Subclassing ModelServing gives you four endpoints:

  • / (root endpoint)
    • Shows you the different endpoints and HTTP methods for your model
    • Allows you to navigate to those endpoints
  • /predict/
    • Allows users to POST their input data and receive a prediction from your model
  • /predict-test/
    • Uses the test_data_path to read your test data and do a prediction with the test data
    • Allows you and your users to test that your prediction is working as expected through a GET request
  • /input-format/
    • Reads the test_data_path and returns the data through a GET request
    • Allows you and your users to see what the model expects as input for the predict endpoint

Serving Hooks

Hook Overview

Foxcross contains two sets of hooks. One set that happens on serving startup and one set that happens during the models prediction. All subclasses of ModelServing have access to these methods, and all these methods are optional to define.

  • load_model
    • Allows you to load your model on startup and into memory.
  • pre_process_input
    • Allows you to transform your input data prior to a prediction.
  • post_process_results
    • Allows you to transform your prediction results prior to them being returned.

Hook Process

  • On startup: run model serving -> load_model -> model serving started
    • This process happens when you start serving your model
  • On prediction: pre_process_input -> predict -> post_process_results
    • This process happens every time the predict and predict-test endpoints are called

Example

directory structure

.
+-- data.json
+-- models.py
+-- random_forest.pkl

models.py

from sklearn.externals import joblib
from foxcross.serving import ModelServing

class RandomForest(ModelServing):
    test_data_path = "data.json"

    def load_model(self):
        self.model = joblib.load("random_forest.pkl")

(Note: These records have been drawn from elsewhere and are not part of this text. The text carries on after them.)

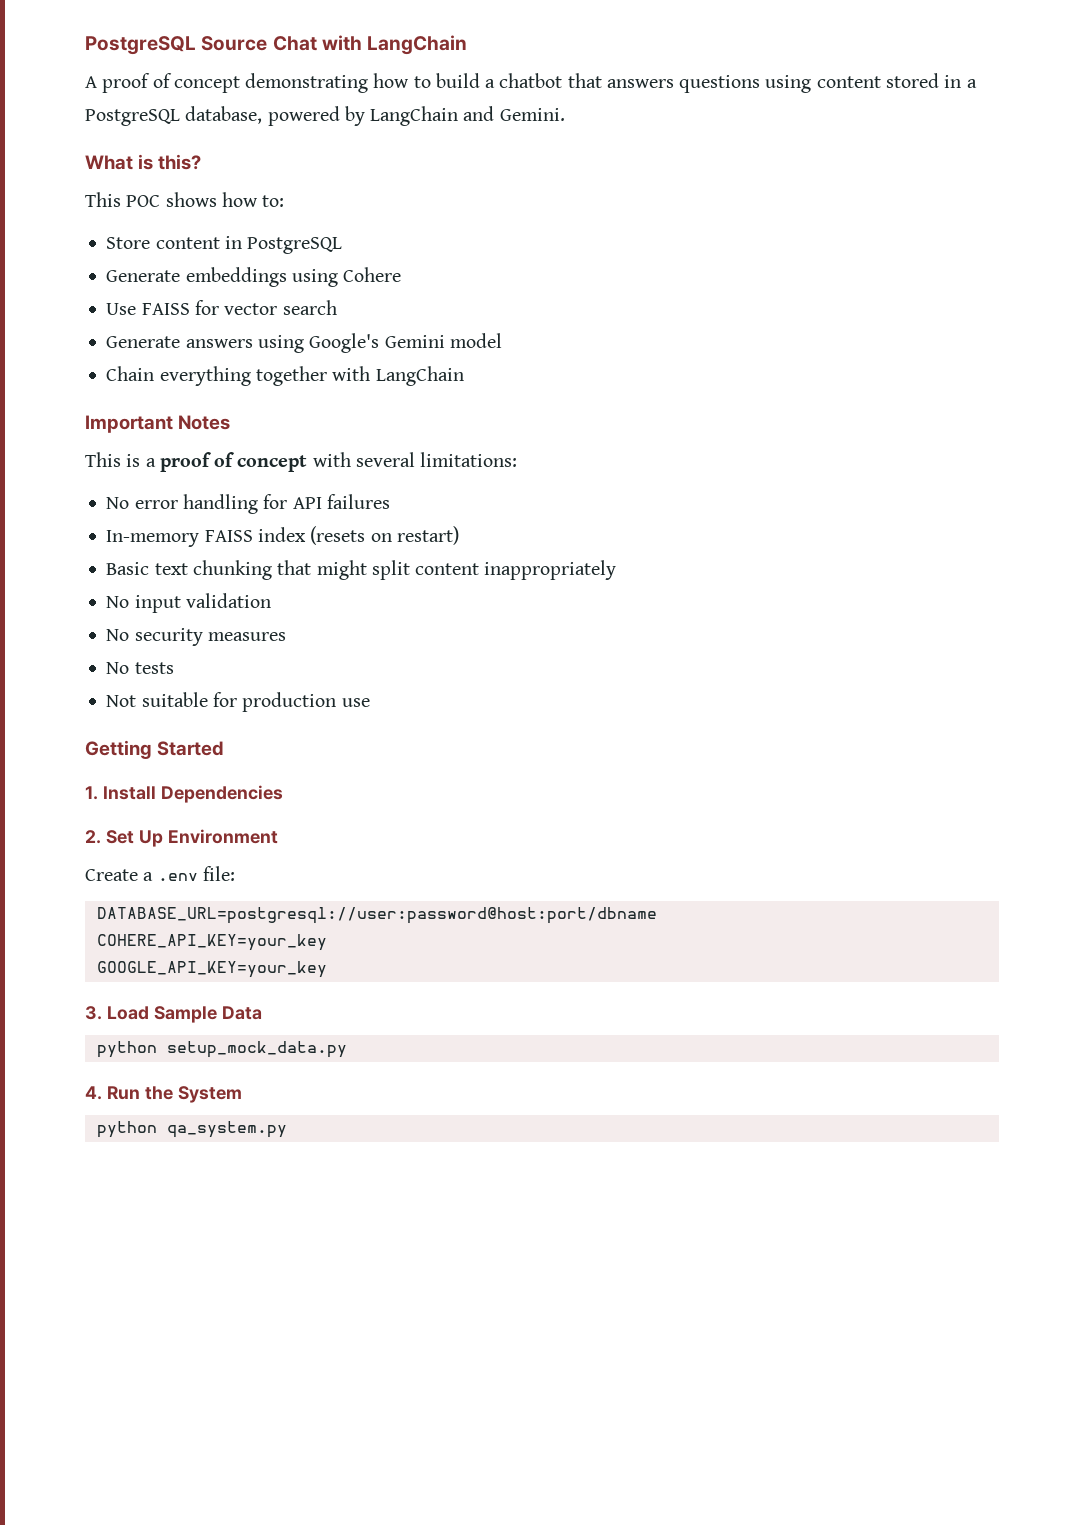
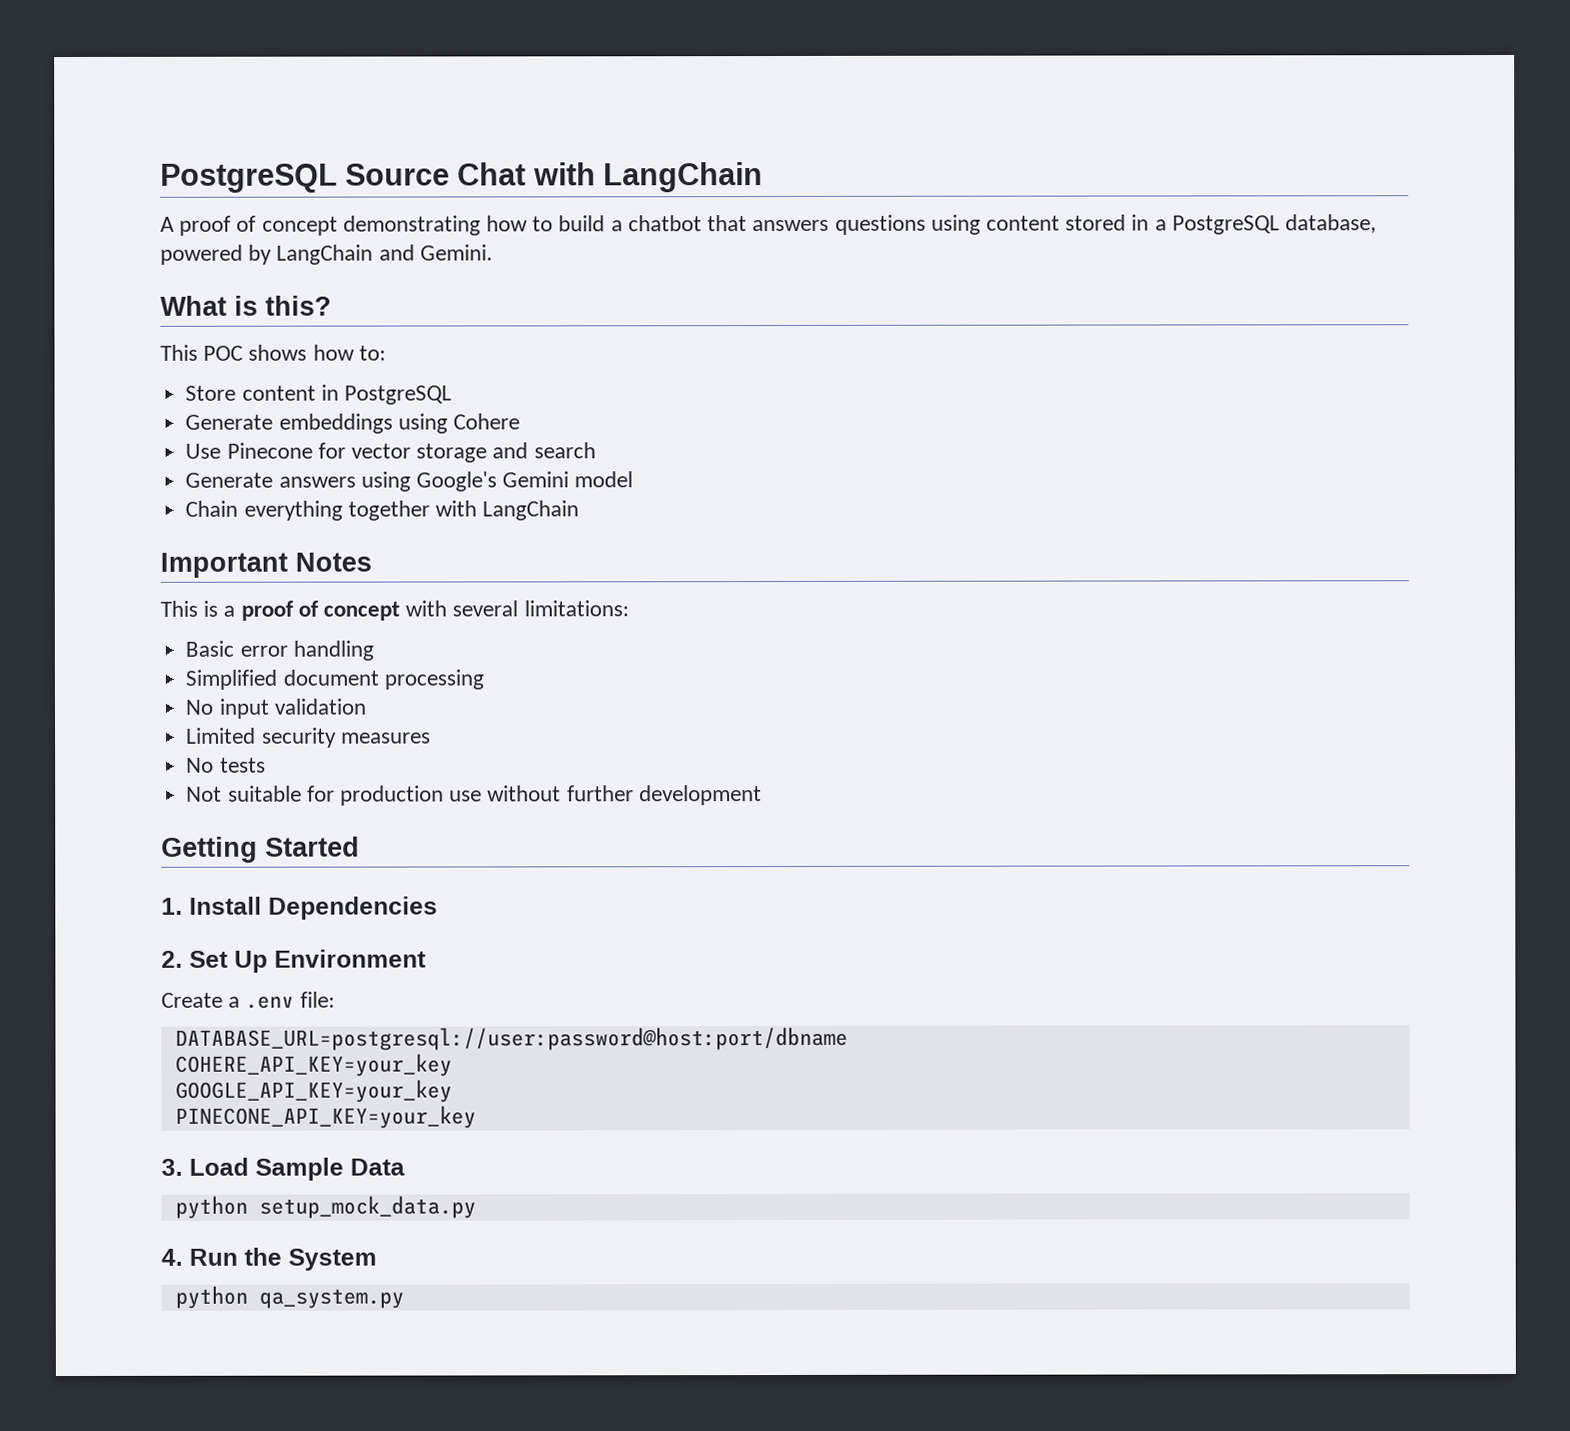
- Use FAISS for vector search
+ Use Pinecone for vector storage and search
- No error handling for API failures
- In-memory FAISS index (resets on restart)
- Basic text chunking that might split content inappropriately
+ Basic error handling
+ Simplified document processing
- No security measures
+ Limited security measures
- Not suitable for production use
+ Not suitable for production use without further development
+ PINECONE_API_KEY=your_key

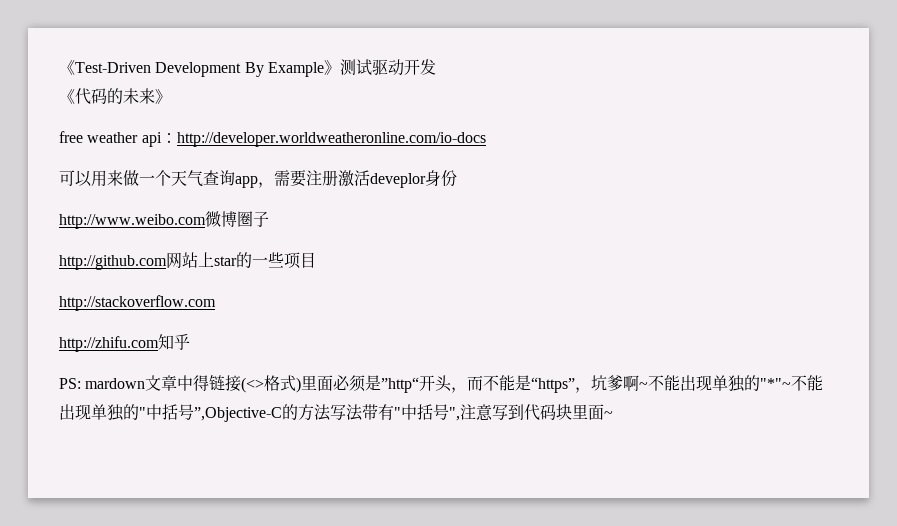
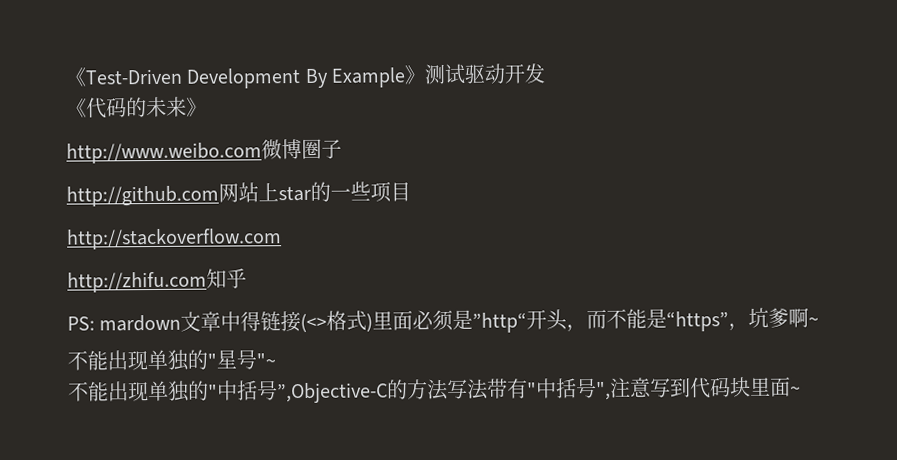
- free weather api：http://developer.worldweatheronline.com/io-docs
- 可以用来做一个天气查询app，需要注册激活deveplor身份
- PS: mardown文章中得链接(<>格式)里面必须是”http“开头，而不能是“https”，坑爹啊~不能出现单独的"*"~不能出现单独的"中括号”,Objective-C的方法写法带有"中括号",注意写到代码块里面~
+ PS: mardown文章中得链接(<>格式)里面必须是”http“开头，而不能是“https”，坑爹啊~
+ 不能出现单独的"星号"~
+ 不能出现单独的"中括号”,Objective-C的方法写法带有"中括号",注意写到代码块里面~

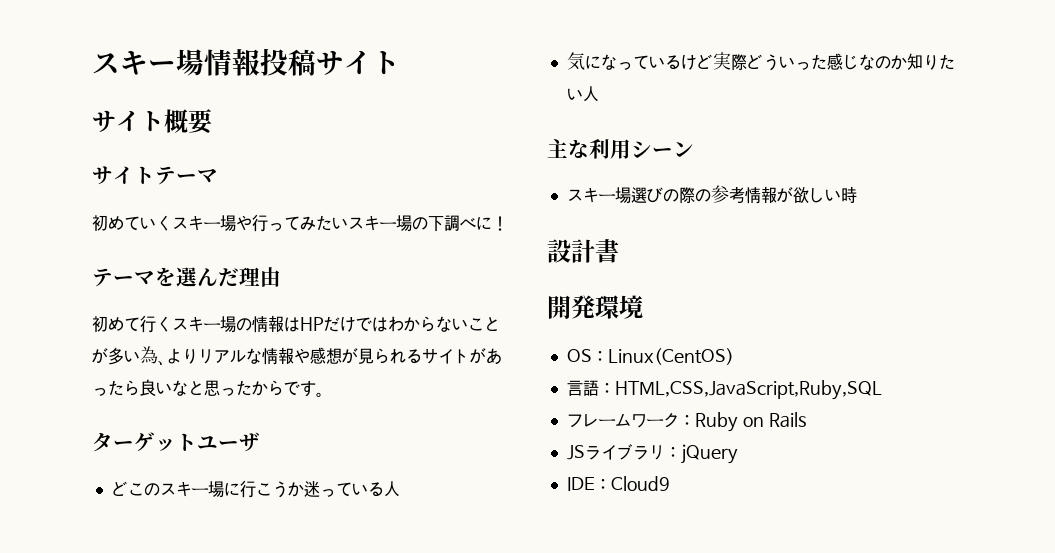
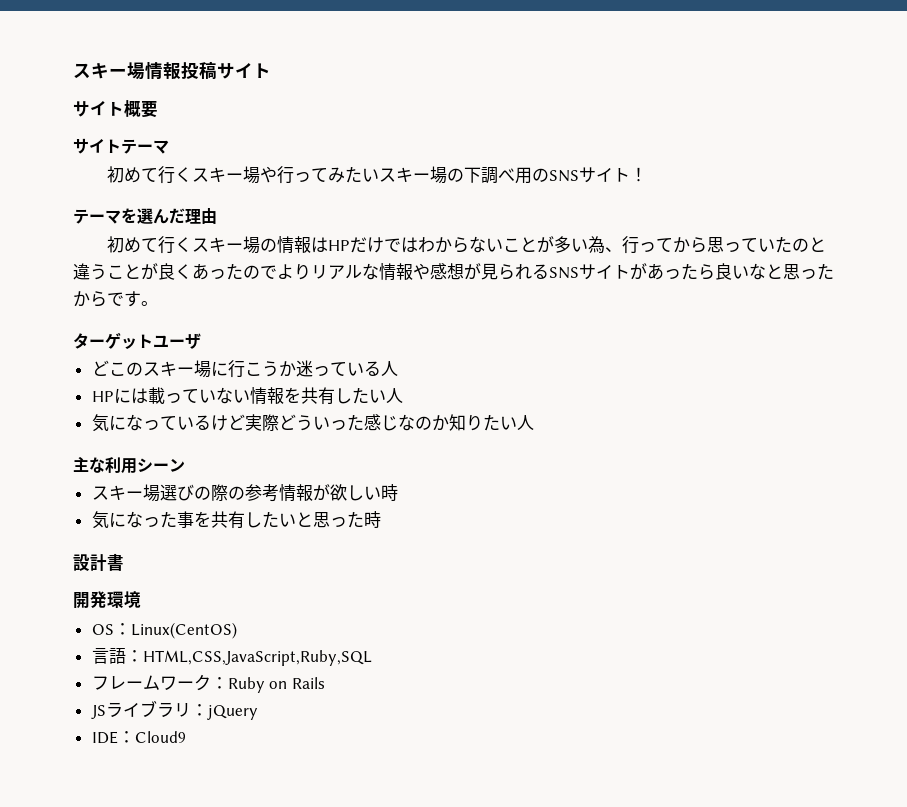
- 初めていくスキー場や行ってみたいスキー場の下調べに！
+ 初めて行くスキー場や行ってみたいスキー場の下調べ用のSNSサイト！
- 初めて行くスキー場の情報はHPだけではわからないことが多い為、よりリアルな情報や感想が見られるサイトがあったら良いなと思ったからです。
+ 初めて行くスキー場の情報はHPだけではわからないことが多い為、行ってから思っていたのと違うことが良くあったのでよりリアルな情報や感想が見られるSNSサイトがあったら良いなと思ったからです。
+ HPには載っていない情報を共有したい人
+ 気になった事を共有したいと思った時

    def pre_process_input(self, data):
        return self.add_missing_values(data)

    def add_missing_values(self, data):
        ...

    def predict(self, data):
        return self.model.predict(data)

    def post_process_results(self, data):
        return self.prep_results(data)

    def prep_results(self, data):
        ...

Exception Handling

Foxcross comes with custom exceptions for the various methods on the ModelServing class. When raised, the exception message and the correct HTTP status code are returned to the user.

Custom Exceptions

  • PredictionError
    • Raise inside of the predict method when an issue occurs when performing the prediction
  • PreProcessingError
    • Raise inside the pre_process_input method when an issue with pre processing the input occurs
  • PostProcessingError
    • Raise inside the post_process_results method when an issue with post processing the results occurs

Example

from sklearn.externals import joblib
from foxcross.serving import ModelServing
from foxcross.exceptions import (
    PredictionError,
    PostProcessingError,
    PreProcessingError,
)

class RandomForest(ModelServing):
    test_data_path = "data.json"

    def load_model(self):
        self.model = joblib.load("random_forest.pkl")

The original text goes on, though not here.